Copyright (c) 2014 The Mini-blockchain Project
Copyright (c) 2009-2014 Bitcoin Core Developers
Cryptonite (also known as Crypton) is the first cryptocurrency to implement the mini-blockchain scheme along with many other innovative features. Cryptonite is a fork of the Bitcoin core but the code has been extensively modified and expanded upon. Innovative new features include withdrawal limits and unmalleable transactions. The mini-blockchain scheme alleviates the blockchain bloat problem and therefore allows superior support for micro-transactions and arbitrary data to be stored in the blockchain.

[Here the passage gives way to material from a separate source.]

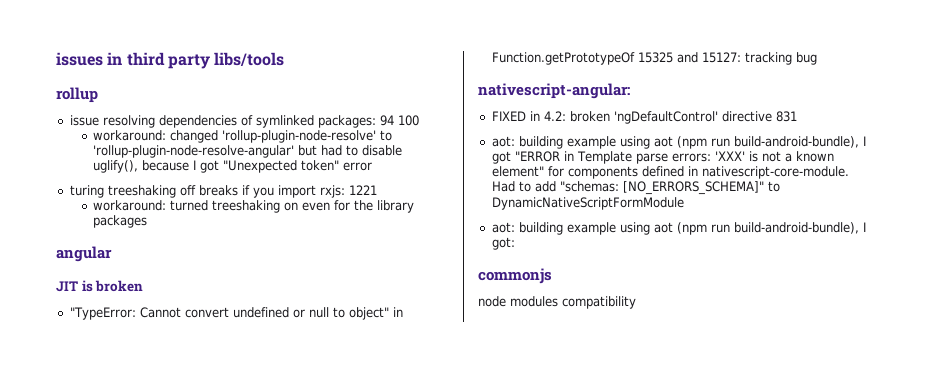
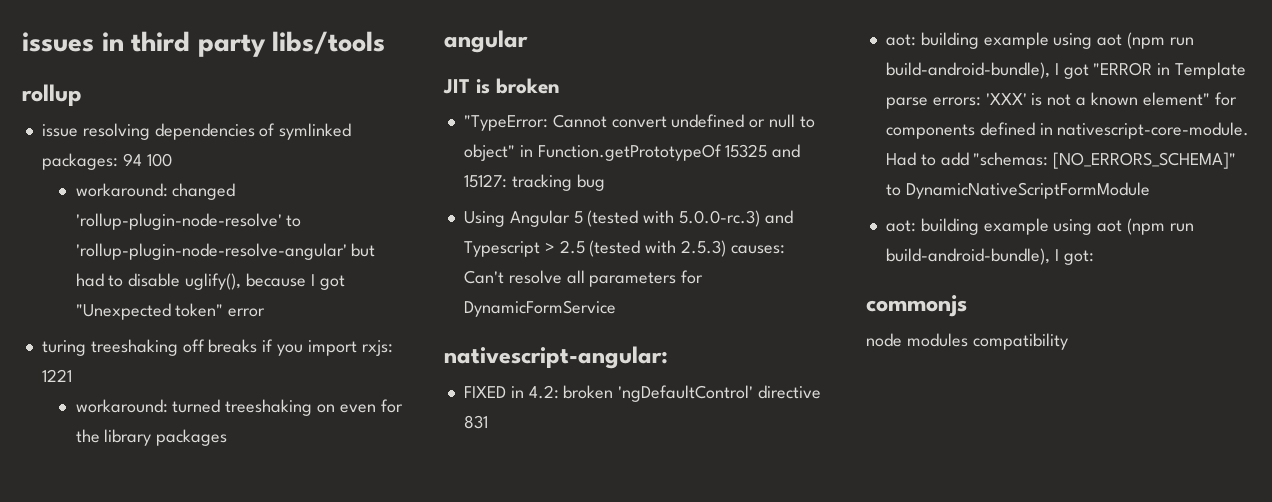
(817, 58) none -> [463,210,793,227] [463,240,785,257] [463,270,704,287] [463,300,616,317] // Using Angular 5 (tested with 5.0.0-rc.3) and Typescript > 2.5 (tested with 2.5.3) causes: Can't resolve all parameters for DynamicFormService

For more information see http://cryptonite.info
Cryptonite Core is released under the terms of the MIT license. See COPYING for more information or see http://opensource.org/licenses/MIT.
Developers work in their own trees, then submit pull requests when they think their feature or bug fix is ready.
If it is a simple/trivial/non-controversial change, then one of the Cryptonite development team members simply pulls it.
If it is a more complicated or potentially controversial change, then the patch submitter will be asked to start a discussion (if they haven't already).
The patch will be accepted if there is broad consensus that it is a good thing. Developers should expect to rework and resubmit patches if the code doesn't match the project's coding conventions (see doc/coding.md) or are controversial.
Developers are strongly encouraged to write unit tests for new code, and to
submit new unit tests for old code. Unit tests can be compiled and run (assuming they weren't disabled in configure) with: make check
Every pull request is built for both Windows and Linux on a dedicated server, and unit and sanity tests are automatically run.
Large changes should have a test plan, and should be tested by somebody other than the developer who wrote the code.